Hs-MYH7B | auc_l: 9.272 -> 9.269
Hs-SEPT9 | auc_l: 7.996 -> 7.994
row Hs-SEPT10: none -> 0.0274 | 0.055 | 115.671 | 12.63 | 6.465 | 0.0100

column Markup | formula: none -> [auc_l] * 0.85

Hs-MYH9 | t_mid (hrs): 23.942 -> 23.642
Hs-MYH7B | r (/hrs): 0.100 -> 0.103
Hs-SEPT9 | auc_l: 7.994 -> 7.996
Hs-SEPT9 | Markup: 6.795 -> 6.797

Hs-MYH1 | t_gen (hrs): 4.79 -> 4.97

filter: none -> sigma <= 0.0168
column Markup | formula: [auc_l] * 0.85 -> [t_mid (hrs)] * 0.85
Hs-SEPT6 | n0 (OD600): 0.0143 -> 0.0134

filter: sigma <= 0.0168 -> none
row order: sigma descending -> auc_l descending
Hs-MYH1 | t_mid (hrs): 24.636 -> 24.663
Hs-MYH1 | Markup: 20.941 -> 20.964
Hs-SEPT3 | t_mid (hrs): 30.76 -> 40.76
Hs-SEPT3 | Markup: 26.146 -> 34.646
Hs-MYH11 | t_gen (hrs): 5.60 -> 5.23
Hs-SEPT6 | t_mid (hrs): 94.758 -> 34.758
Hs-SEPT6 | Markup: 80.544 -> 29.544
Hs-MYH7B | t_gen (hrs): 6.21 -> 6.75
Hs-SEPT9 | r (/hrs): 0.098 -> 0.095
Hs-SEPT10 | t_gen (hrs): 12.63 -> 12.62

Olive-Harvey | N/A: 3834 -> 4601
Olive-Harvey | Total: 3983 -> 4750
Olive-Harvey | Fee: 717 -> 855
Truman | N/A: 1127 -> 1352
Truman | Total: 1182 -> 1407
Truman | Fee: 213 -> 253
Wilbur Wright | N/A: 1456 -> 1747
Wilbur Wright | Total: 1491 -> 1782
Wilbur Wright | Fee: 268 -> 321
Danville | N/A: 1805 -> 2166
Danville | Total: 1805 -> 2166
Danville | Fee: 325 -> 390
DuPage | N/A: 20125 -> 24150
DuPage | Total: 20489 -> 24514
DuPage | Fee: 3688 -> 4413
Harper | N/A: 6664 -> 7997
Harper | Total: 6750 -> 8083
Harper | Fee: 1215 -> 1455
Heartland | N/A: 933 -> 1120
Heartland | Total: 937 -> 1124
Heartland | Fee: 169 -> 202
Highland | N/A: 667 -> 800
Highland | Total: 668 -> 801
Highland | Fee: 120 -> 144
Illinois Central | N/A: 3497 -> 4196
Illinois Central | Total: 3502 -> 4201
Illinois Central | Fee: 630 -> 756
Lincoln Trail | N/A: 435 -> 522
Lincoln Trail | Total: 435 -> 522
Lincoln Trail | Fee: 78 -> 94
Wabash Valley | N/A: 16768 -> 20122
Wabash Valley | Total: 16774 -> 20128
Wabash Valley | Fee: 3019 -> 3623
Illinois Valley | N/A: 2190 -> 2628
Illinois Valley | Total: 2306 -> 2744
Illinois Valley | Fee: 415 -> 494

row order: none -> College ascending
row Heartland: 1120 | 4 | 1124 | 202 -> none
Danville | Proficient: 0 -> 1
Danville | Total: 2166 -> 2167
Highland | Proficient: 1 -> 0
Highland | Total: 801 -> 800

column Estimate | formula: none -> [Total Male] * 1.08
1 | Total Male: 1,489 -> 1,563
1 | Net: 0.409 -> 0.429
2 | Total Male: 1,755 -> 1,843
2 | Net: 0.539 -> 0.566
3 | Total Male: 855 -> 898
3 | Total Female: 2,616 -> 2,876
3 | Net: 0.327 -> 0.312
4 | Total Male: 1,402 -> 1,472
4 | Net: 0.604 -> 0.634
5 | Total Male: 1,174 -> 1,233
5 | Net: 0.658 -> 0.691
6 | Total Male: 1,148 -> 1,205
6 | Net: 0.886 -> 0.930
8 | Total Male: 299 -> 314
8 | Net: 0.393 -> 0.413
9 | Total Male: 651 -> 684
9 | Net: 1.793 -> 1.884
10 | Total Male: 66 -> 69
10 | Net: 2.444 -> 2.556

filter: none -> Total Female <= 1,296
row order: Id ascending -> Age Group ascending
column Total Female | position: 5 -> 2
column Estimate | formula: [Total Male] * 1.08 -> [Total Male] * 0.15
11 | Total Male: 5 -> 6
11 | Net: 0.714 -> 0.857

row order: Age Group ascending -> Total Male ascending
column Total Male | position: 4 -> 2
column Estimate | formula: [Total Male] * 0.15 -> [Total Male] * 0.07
# # # # # # #
Task details
Write each entry out again, exactly as it reads above.

Answer to this task
Hs-MYH7B | auc_l: 9.272 -> 9.269
Hs-SEPT9 | auc_l: 7.996 -> 7.994
row Hs-SEPT10: none -> 0.0274 | 0.055 | 115.671 | 12.63 | 6.465 | 0.0100

column Markup | formula: none -> [auc_l] * 0.85

Hs-MYH9 | t_mid (hrs): 23.942 -> 23.642
Hs-MYH7B | r (/hrs): 0.100 -> 0.103
Hs-SEPT9 | auc_l: 7.994 -> 7.996
Hs-SEPT9 | Markup: 6.795 -> 6.797

Hs-MYH1 | t_gen (hrs): 4.79 -> 4.97

filter: none -> sigma <= 0.0168
column Markup | formula: [auc_l] * 0.85 -> [t_mid (hrs)] * 0.85
Hs-SEPT6 | n0 (OD600): 0.0143 -> 0.0134

filter: sigma <= 0.0168 -> none
row order: sigma descending -> auc_l descending
Hs-MYH1 | t_mid (hrs): 24.636 -> 24.663
Hs-MYH1 | Markup: 20.941 -> 20.964
Hs-SEPT3 | t_mid (hrs): 30.76 -> 40.76
Hs-SEPT3 | Markup: 26.146 -> 34.646
Hs-MYH11 | t_gen (hrs): 5.60 -> 5.23
Hs-SEPT6 | t_mid (hrs): 94.758 -> 34.758
Hs-SEPT6 | Markup: 80.544 -> 29.544
Hs-MYH7B | t_gen (hrs): 6.21 -> 6.75
Hs-SEPT9 | r (/hrs): 0.098 -> 0.095
Hs-SEPT10 | t_gen (hrs): 12.63 -> 12.62

Olive-Harvey | N/A: 3834 -> 4601
Olive-Harvey | Total: 3983 -> 4750
Olive-Harvey | Fee: 717 -> 855
Truman | N/A: 1127 -> 1352
Truman | Total: 1182 -> 1407
Truman | Fee: 213 -> 253
Wilbur Wright | N/A: 1456 -> 1747
Wilbur Wright | Total: 1491 -> 1782
Wilbur Wright | Fee: 268 -> 321
Danville | N/A: 1805 -> 2166
Danville | Total: 1805 -> 2166
Danville | Fee: 325 -> 390
DuPage | N/A: 20125 -> 24150
DuPage | Total: 20489 -> 24514
DuPage | Fee: 3688 -> 4413
Harper | N/A: 6664 -> 7997
Harper | Total: 6750 -> 8083
Harper | Fee: 1215 -> 1455
Heartland | N/A: 933 -> 1120
Heartland | Total: 937 -> 1124
Heartland | Fee: 169 -> 202
Highland | N/A: 667 -> 800
Highland | Total: 668 -> 801
Highland | Fee: 120 -> 144
Illinois Central | N/A: 3497 -> 4196
Illinois Central | Total: 3502 -> 4201
Illinois Central | Fee: 630 -> 756
Lincoln Trail | N/A: 435 -> 522
Lincoln Trail | Total: 435 -> 522
Lincoln Trail | Fee: 78 -> 94
Wabash Valley | N/A: 16768 -> 20122
Wabash Valley | Total: 16774 -> 20128
Wabash Valley | Fee: 3019 -> 3623
Illinois Valley | N/A: 2190 -> 2628
Illinois Valley | Total: 2306 -> 2744
Illinois Valley | Fee: 415 -> 494

row order: none -> College ascending
row Heartland: 1120 | 4 | 1124 | 202 -> none
Danville | Proficient: 0 -> 1
Danville | Total: 2166 -> 2167
Highland | Proficient: 1 -> 0
Highland | Total: 801 -> 800

column Estimate | formula: none -> [Total Male] * 1.08
1 | Total Male: 1,489 -> 1,563
1 | Net: 0.409 -> 0.429
2 | Total Male: 1,755 -> 1,843
2 | Net: 0.539 -> 0.566
3 | Total Male: 855 -> 898
3 | Total Female: 2,616 -> 2,876
3 | Net: 0.327 -> 0.312
4 | Total Male: 1,402 -> 1,472
4 | Net: 0.604 -> 0.634
5 | Total Male: 1,174 -> 1,233
5 | Net: 0.658 -> 0.691
6 | Total Male: 1,148 -> 1,205
6 | Net: 0.886 -> 0.930
8 | Total Male: 299 -> 314
8 | Net: 0.393 -> 0.413
9 | Total Male: 651 -> 684
9 | Net: 1.793 -> 1.884
10 | Total Male: 66 -> 69
10 | Net: 2.444 -> 2.556

filter: none -> Total Female <= 1,296
row order: Id ascending -> Age Group ascending
column Total Female | position: 5 -> 2
column Estimate | formula: [Total Male] * 1.08 -> [Total Male] * 0.15
11 | Total Male: 5 -> 6
11 | Net: 0.714 -> 0.857

row order: Age Group ascending -> Total Male ascending
column Total Male | position: 4 -> 2
column Estimate | formula: [Total Male] * 0.15 -> [Total Male] * 0.07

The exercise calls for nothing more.